So 2018, we were all amazed when the first BERT came out
from Google, transformer-based model.
It had 340 million parameters.
And that was like mind-blowing.
And a year later, OpenAI publishes GPT-2,
which is, I believe, one and a half billion parameters.
And we're like, wow, we're in the billion parameter range now.
And the very next year, GPT-3 comes out, 170 billion parameters, right?
So these models are becoming increasingly complex, and the compute is becoming increasingly
faster.
That means that the models are getting more data hungry, or the application development
process is getting more data hungry or the application development process is getting more data hungry.
So Google in 2020, early 2020,
they published a chatbot called Mina.
This was based on the Lambda architecture
that they talked about.
And it had 2.6 billion parameters,
but it was trained using 40 billion words.
It was an NLP oriented chatbot.
40 billion, a corpus using 40 billion words. It was an NLP oriented chatbot. A corpus of 40 billion words that's labeled is just unthinkable, especially when you're working on practical applications.
And while Mina was a great proof of concept, it's probably fueling some of Google's technology as
well. Most organizations don't have that luxury, right? Most organizations are looking to do very specific, like you said, business or customer
facing or internal facing enterprise applications.
And in order to build those applications, the data that they need is often private data,
meaning they can't ship it to someone third party to label it and get it back.
Or the data is complex. So it's,
you know, electronic medical records or it's financial records, maybe it's network analysis,
things that require subject matter experts to look and really help the machine understand what is
what. And then lastly, data constantly changes. So what model you train with is a snapshot of that
data. When it goes in the wild,
the data is constantly changing. And if the rate of the pace of change of your data is really rapid,
you need to think through your training data collection or creation process for it to be a
lot more scalable. So particularly those two things are yielding this bottleneck of data. And then at the end of the day, we're also seeing that bigger model is not necessarily a better model. Bigger models definitely are harder to train. There's value in sort of a research accomplishment in creating a larger and larger model. But in a practical setting, would you rather have one very large complex model
that's 90% accurate, or would you rather have 10 smaller models that are 99% accurate and take
fraction amount of cost to develop and train and deploy? I think a private agency or an enterprise
would go for the latter option, latter option just being a harder one to implement as we move sort of into production level settings.
I think one of the challenges here is that there's sort of a disincentive to optimization simply because so many companies are working at, as you mentioned,
developing faster and faster, you know, ever more capable GPUs and ML processors, and additionally, the components
that surround those.
So we've talked on the show here about the rapid development of network and IO connectivity
and flexibility in terms of performance.
And we've talked about development in terms of better and better
storage capacity. We've certainly talked about the development of processors and chips. And this
serves as a disincentive because frankly, if you can build a model bigger and bigger and the
hardware can handle it, why not? I think that that's maybe the mindset that some people go into these things with. Is
that right? Most definitely. I think having been on the other side where building the next
architecture was the grand challenge and being able to beat benchmarks is the grand challenge.

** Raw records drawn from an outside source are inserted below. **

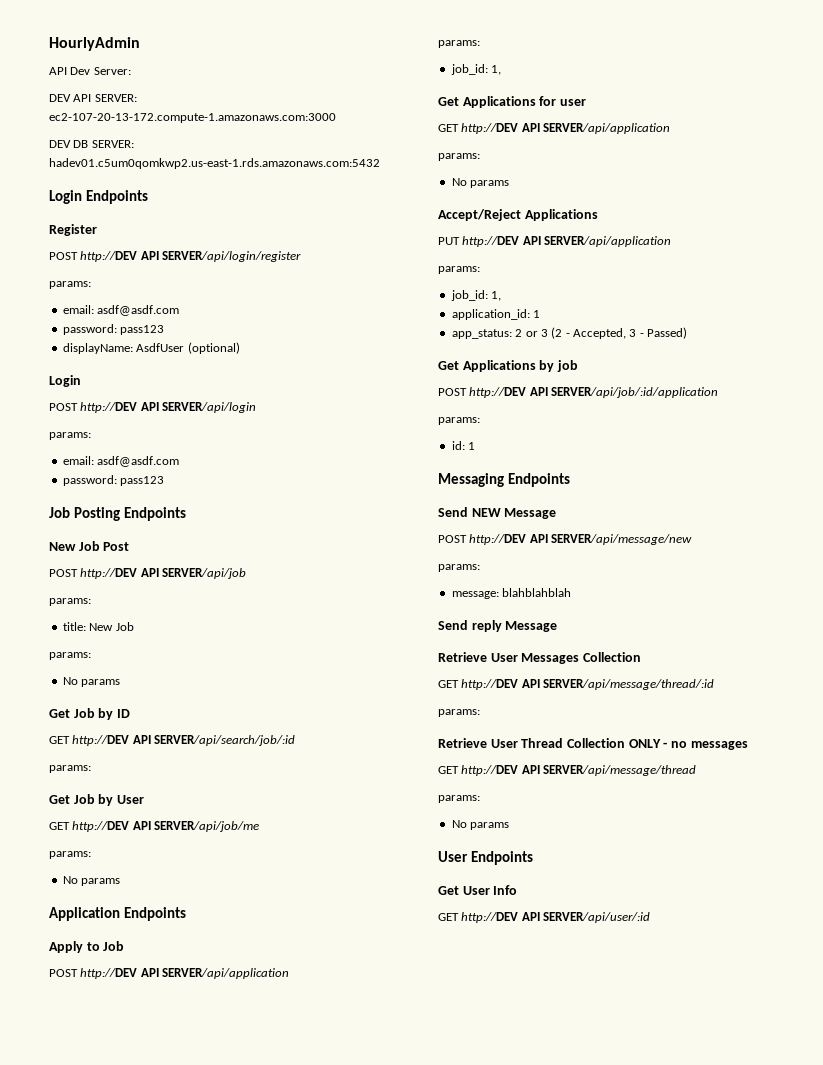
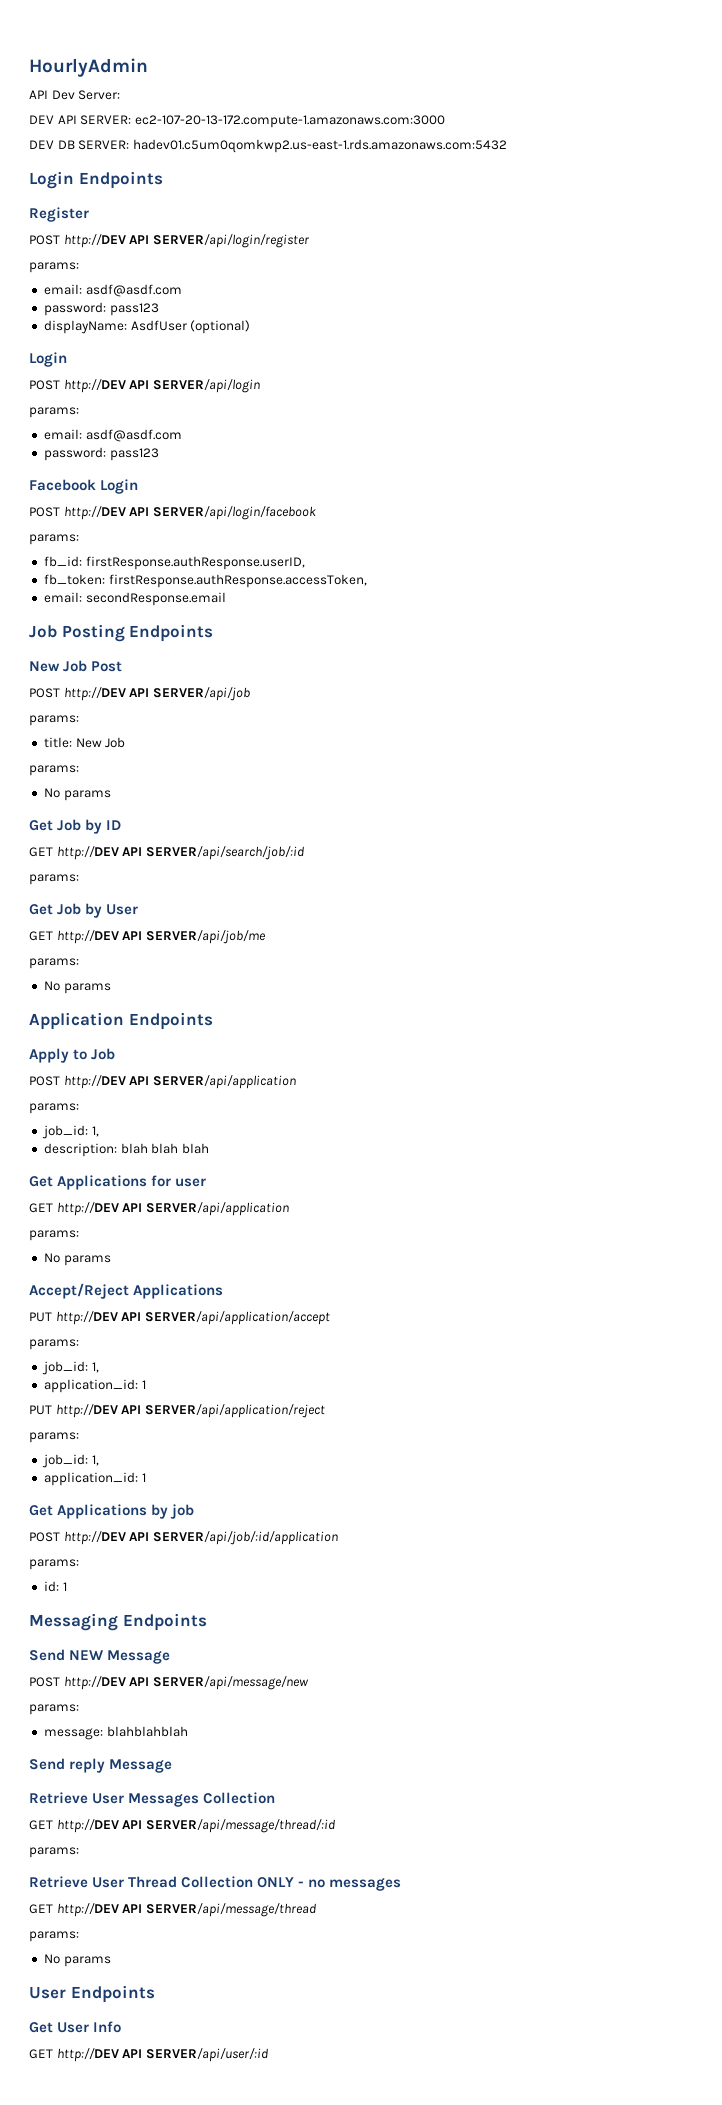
(165, 481) none -> [29,479,139,494] [29,506,316,520] [29,534,79,545] [43,556,305,570] [43,574,367,588] [43,592,226,606] // Facebook Login // POST http://DEV API SERVER/api/login/facebook // params: // fb_id: firstResponse.authResponse.userID, // fb_token: firstResponse.authResponse.accessToken, // email: secondResponse.email
(502, 70) none -> [43,1143,209,1157] // description: blah blah blah
[544,236,672,247] [438,266,480,274] [450,290,502,301] [451,309,541,320] [451,327,688,339] SERVER/api/application // params: // job_id: 1, // application_id: 1 // app_status: 2 or 3 (2 - Accepted, 3 - Passed) -> [144,1311,330,1325] [29,1339,79,1350] [41,1361,99,1375] [43,1379,146,1393] [29,1404,325,1418] [29,1432,79,1443] [41,1454,99,1468] [43,1472,146,1486] SERVER/api/application/accept // params: // job_id: 1, // application_id: 1 // PUT http://DEV API SERVER/api/application/reject // params: // job_id: 1, // application_id: 1

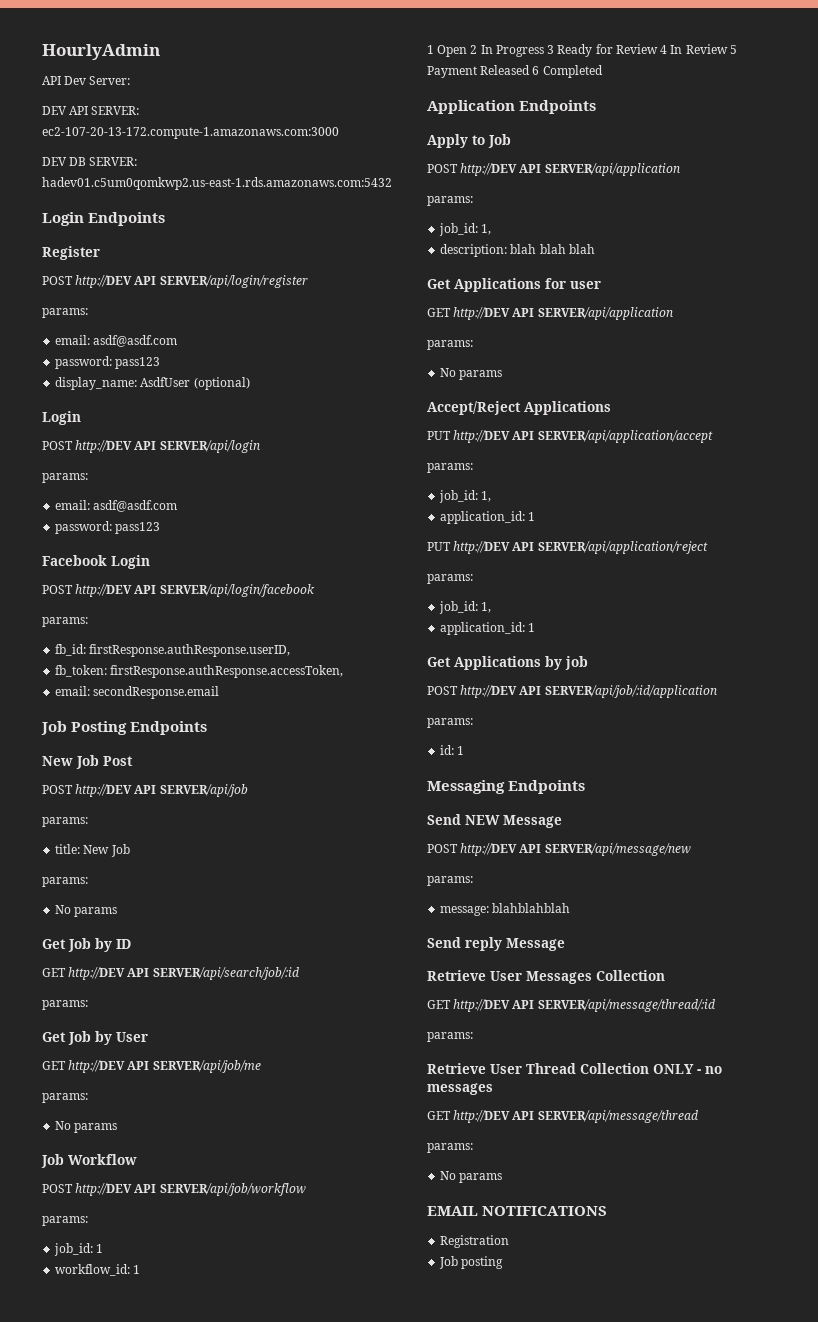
[43,320,127,334] displayName: -> [55,377,138,390] display_name:
(111, 988) none -> [41,1154,137,1168] [42,1183,306,1196] [42,1216,88,1226] [54,1243,104,1256] [55,1264,141,1276] [427,44,737,57] [427,65,603,78] // Job Workflow // POST http://DEV API SERVER/api/job/workflow // params: // job_id: 1 // workflow_id: 1 // 1 Open 2 In Progress 3 Ready for Review 4 In Review 5 Payment Released 6 Completed
[29,1985,155,2003] [29,2021,122,2033] [29,2048,268,2062] User Endpoints // Get User Info // GET http://DEV API SERVER/api/user/:id -> [427,1206,608,1216] [440,1235,510,1248] [439,1256,504,1269] EMAIL NOTIFICATIONS // Registration // Job posting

I think that is still very important and required for the industry to move forward.
I mean, we're looking at the horizon. We're looking at quantum computing.

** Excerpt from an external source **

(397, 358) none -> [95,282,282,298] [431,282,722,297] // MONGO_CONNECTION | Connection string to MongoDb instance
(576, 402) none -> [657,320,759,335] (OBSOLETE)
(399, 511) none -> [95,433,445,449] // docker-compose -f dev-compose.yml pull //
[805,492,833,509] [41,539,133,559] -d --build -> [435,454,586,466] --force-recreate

We're looking at next generation of even hardware technologies.
That's certainly going to aid in moving technology forward.
But at the same time, when it comes to AI practice,
it's a lot more than just putting components together, right? It's a matter of
building a discipline around it. And we've done this very successfully over several iterations
with just pure software development. If you remember, there used to be the waterfall ways
of doing software development, and that's transitioned to agile, and now we have scrum
teams. And if you think about a typical software scrum team,
it usually has a project manager or program manager or product manager who interfaces with
the business, collects your requirements, translates that into some sort of an architecture
with the help from a technical lead or an architect, hands it off to maybe a few developers.
And you might have some QA folks
who will QA that software that they've built.
And then you hand it off to your development DevOps team
or your IT team.
And then they get to put all the goodness
that they've built in the infrastructure
to deploy this application.
But this team looks very different
when it comes to AI development.
You know, I remember reading somewhere that Jeff Bezos likes to talk about that, you know, our development teams are only as big as they can eat from two boxes of pizza.
I think with AI development teams, you might need a food truck for you to be able to feed the team because there are a few other players involved too, right?
There's a data scientist.
There's often data engineers.
So like you said, you are developing a faster and faster compute.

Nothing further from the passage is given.